Vincenzo Neri (le Héraut du Roi) et les chœurs de l’Opéra des Flandres.
Un pays ruiné dans un monde en guerre qui pourrait être l’Allemagne des années 1930-1940, un peuple pusillanime prompt à condamner et à se trouver des sauveurs, c’est le contexte dans lequel David Alden a transposé l’action de ce Lohengrin donné par l’Opéra des Flandres, en coproduction avec le Royal Opera House de Londres, à Gand puis à Anvers jusqu’au 23 octobre. Le spectaculaire décor de Paul Steinberg – de grandes façades de briques vides et en déséquilibre, dont l’envers évoque au deuxième acte les carceri de Piranèse – semble exprimer l’idée d’une société sans assise, où le pouvoir a été laissé en déshérence. Le roi Henry, avec sa soutane et sa couronne de carton doré, est un fantoche impuissant et manipulé. Son agitation perpétuelle laisse peu de doutes sur son incapacité à contrôler la confusion ambiante. Lohengrin, en costume de lin blanc et chapeau mou, est-il un mafieux, une pop star ou un être venu d'un autre monde ? Si les oriflammes du troisième acte, frappés d’un cygne aux allures de swastika, évoquent clairement un certain dictateur qui se prenait lui aussi pour l’envoyé du Graal, la nature réelle du héros restera jusqu'au bout ambiguë et indéchiffrable. Le metteur en scène gère les masses avec beaucoup d'efficacité et donne un singulier relief aux grands ensembles, mais c'est dans les scènes intimes qu'il donne le meilleur de lui-même grâce à une direction d'acteurs sentie et expressive. L’opposition entre le couple lumineux et chaste formé par Elsa et son mystérieux chevalier, et celui des époux maléfiques Telramund et Ortrud, liés par la sexualité, semble au cœur de sa vision : blanc pur de la lumière chrétienne contre noir profond de la nuit païenne dans un univers uniformément gris.

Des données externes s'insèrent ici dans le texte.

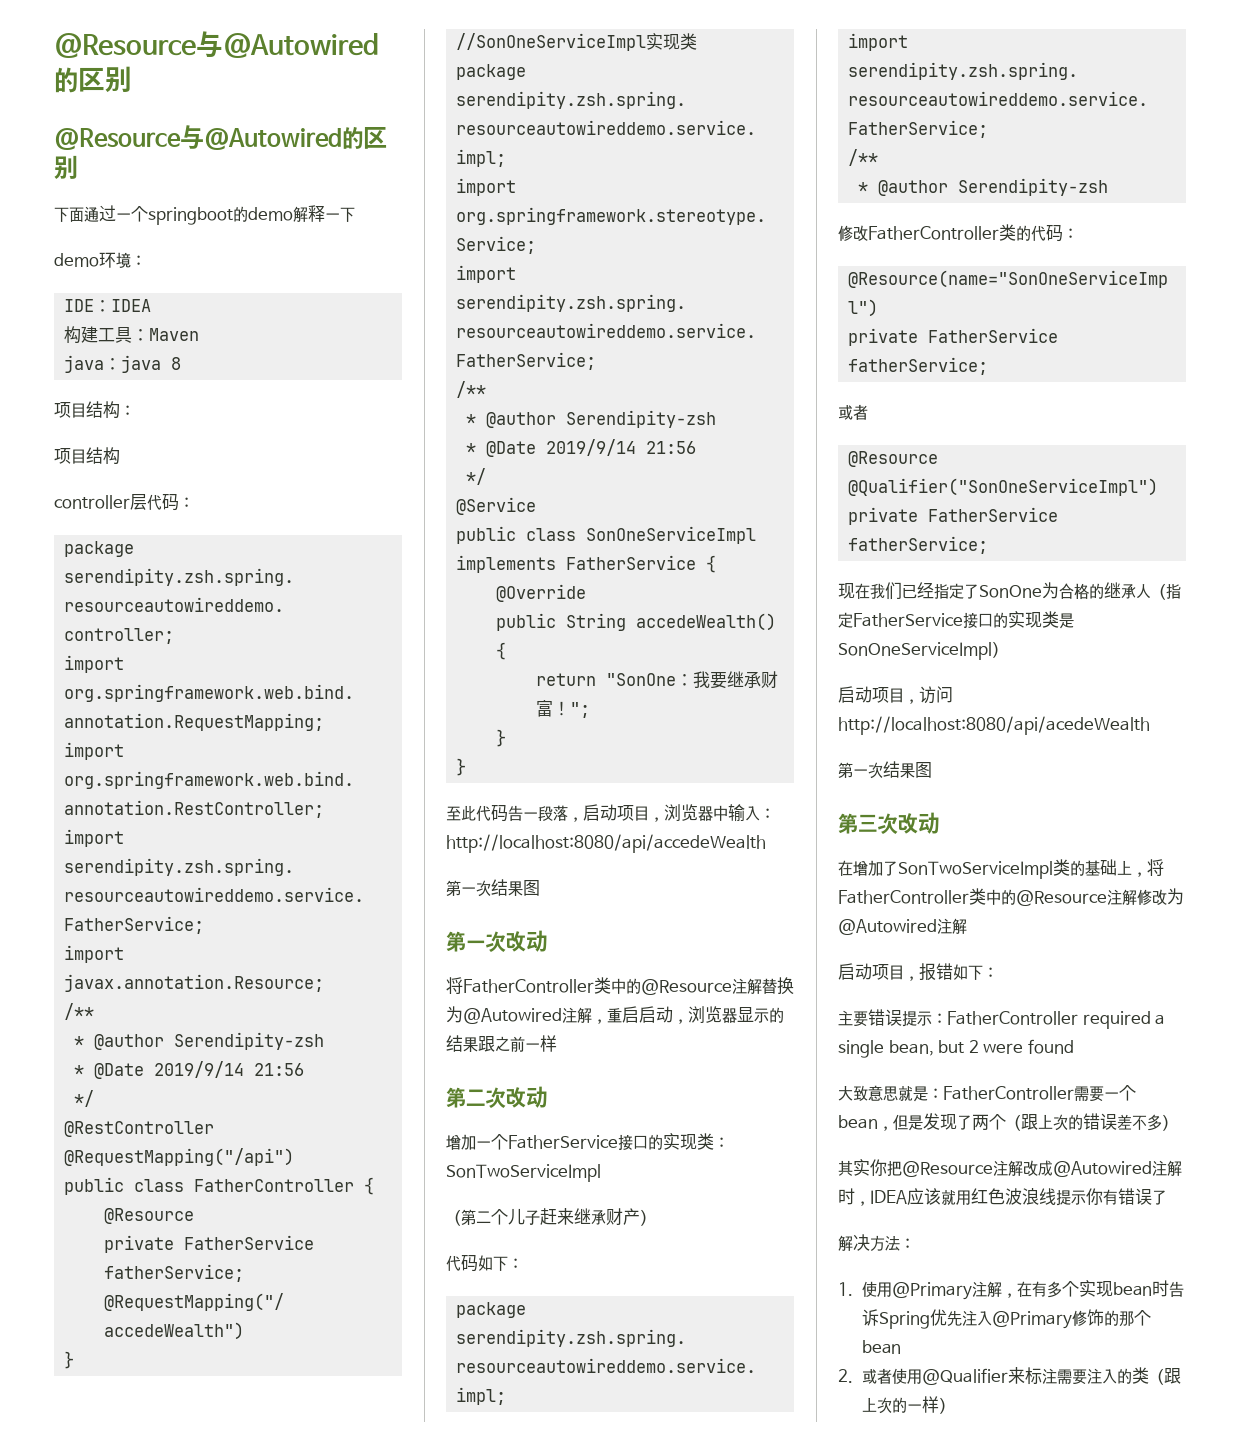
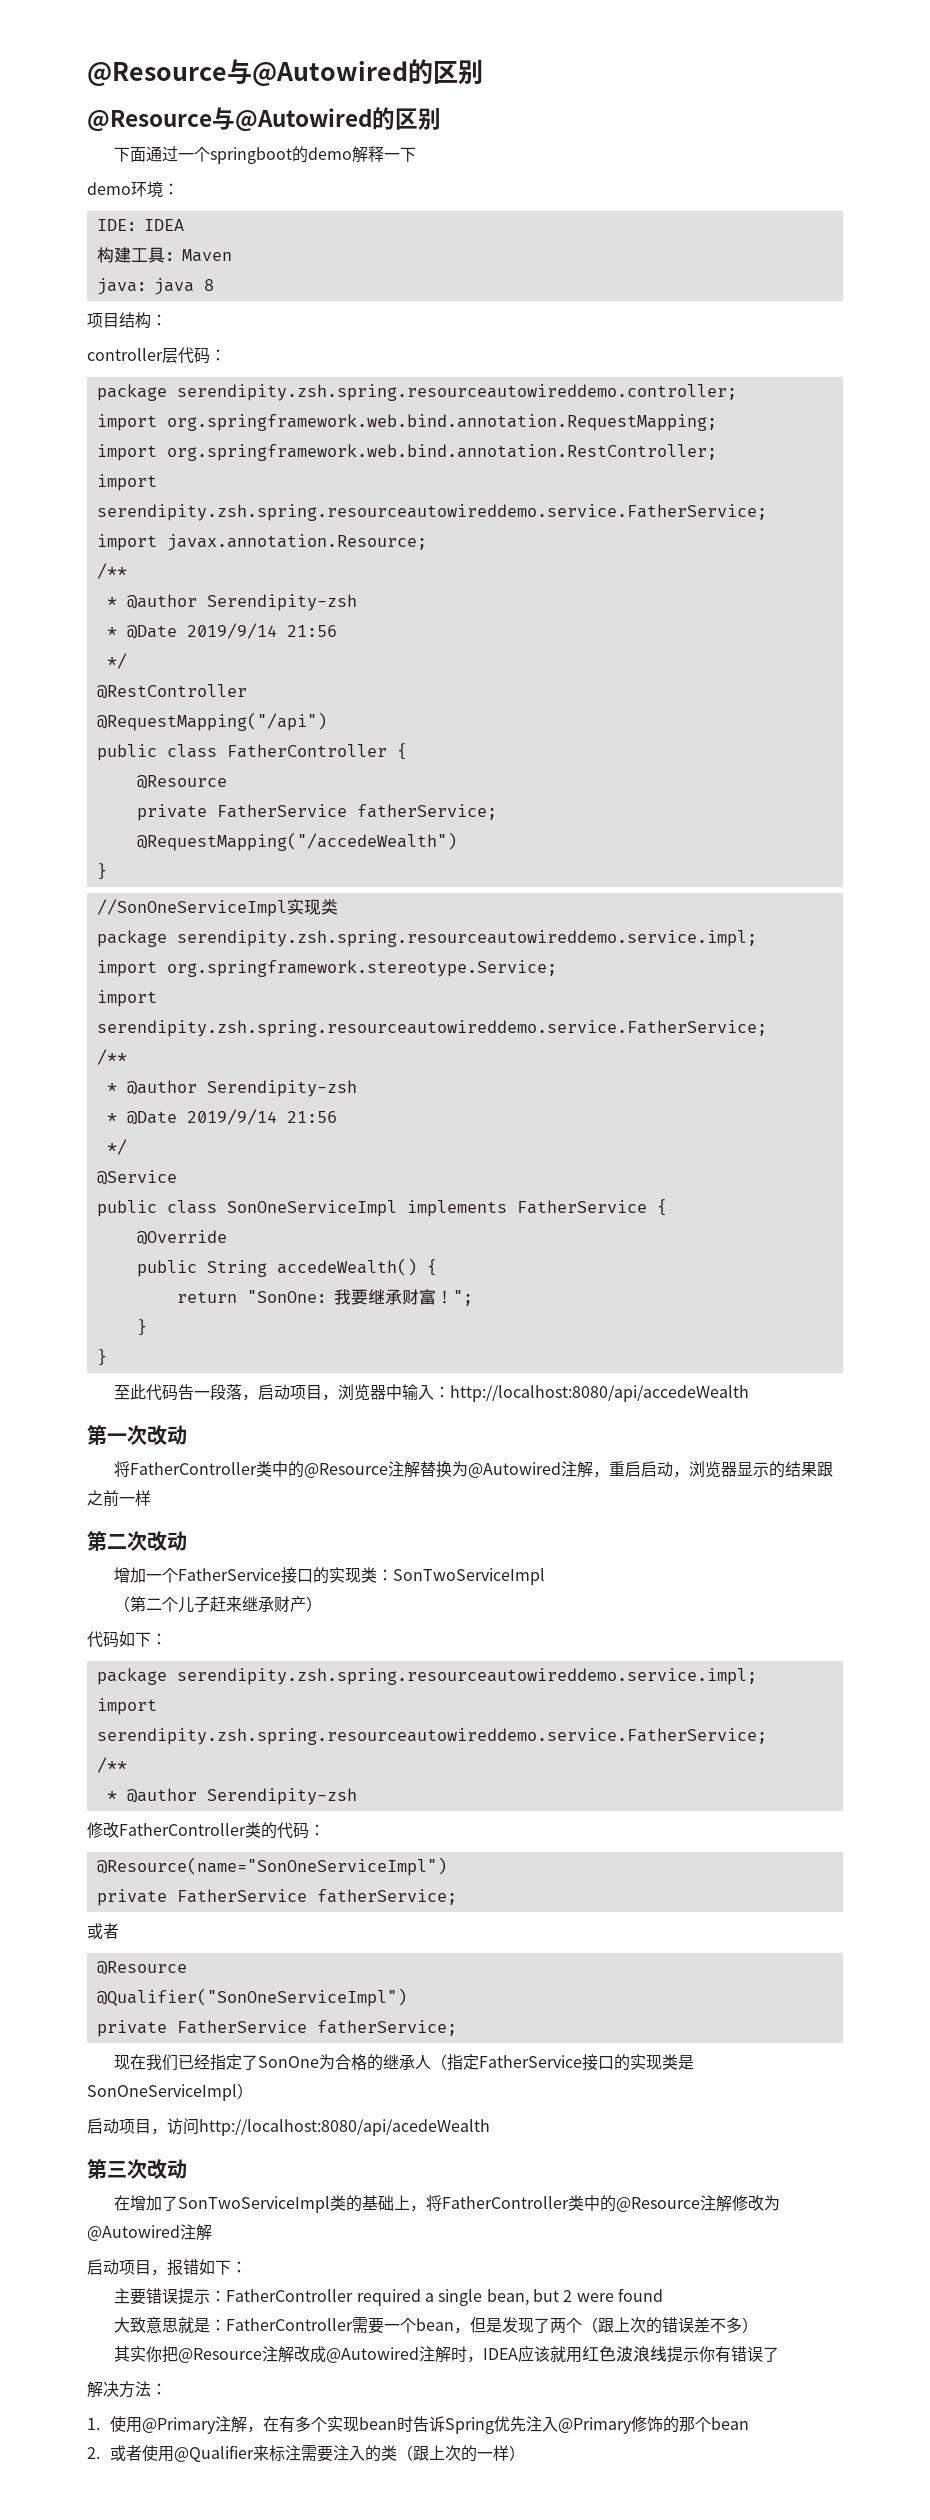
  项目结构：
- 项目结构
  至此代码告一段落，启动项目，浏览器中输入：http://localhost:8080/api/accedeWealth
- 第一次结果图
  启动项目，访问http://localhost:8080/api/acedeWealth
- 第一次结果图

On regrette que l’Opéra des Flandres n’ait pas trouvé de chanteur plus apte à incarner pleinement le rôle-titre, conçu initialement pour la personnalité hors norme de Klaus Florian Vogt. Zoran Todorovich oscille en permanence entre un aigu détimbré et blanc pour les moments lyriques, et une émission criarde et sans nuance le reste du temps. Son chant trivial dépare la plupart des scènes où il apparaît, et singulièrement le sublime duo de la chambre au troisième acte. Débutant dans le rôle d’Elsa, Liene Kinca paraît parfois un peu à la limite de ses moyens dans les moments les plus dramatiques, mais elle incarne à la perfection la fragilité de son personnage en quête d’amour et de certitude. Lui répond, dans le rôle d’Ortrud, le puissant Falcon d’une Irene Theorin à la voix surdimensionnée. Leur rencontre au deuxième acte, venant après le torride duo des époux bannis, reste parmi les moments les plus intenses de la production. Très investi dans son rôle de soldat envieux et humilié, Craig Colghough compose un Telramund torturé à l'extrême, dont le chant frise souvent les limites de l'expressionnisme. Doublant Thorsten Grümbel, aphone et réduit à mimer son rôle, Wilhelm Schwinghammer offre à Heinrich sa voix de basse solide et chaleureuse, qui capte l'attention de l'auditeur à chacune de ses interventions et renforce l'impression d'inconsistance du personnage sur scène. Superbe, le Héraut du Roi de Vincenzo Neri au baryton puissamment timbré, dément ses allures de vétéran infirme. Particulièrement soignés sont les seconds rôles, comme ces pages judicieusement métamorphosés en femmes de ménage. On soulignera la qualité d'un chœur d'une parfaite homogénéité et totalement en phase avec les exigences d'une mise en scène qui en fait un personnage à part entière. Alejo Pérez, nouveau directeur musical de l'Opéra des Flandres, porte cet ensemble – auquel n'aura manqué qu'un Lohengrin vraiment convaincant – jusqu'à des sommets de beauté sonore et d'expressivité, et offre à la scène gantoise une très intéressante ouverture de saison.
Alfred Caron
A lire : notre édition de Lohengrin / L’Avant-Scène Opéra, n° 272
Elsa von Brabant (Liene Kinca) et Ortrud (Irene Theorin).
Photos : Annemie Augustijns.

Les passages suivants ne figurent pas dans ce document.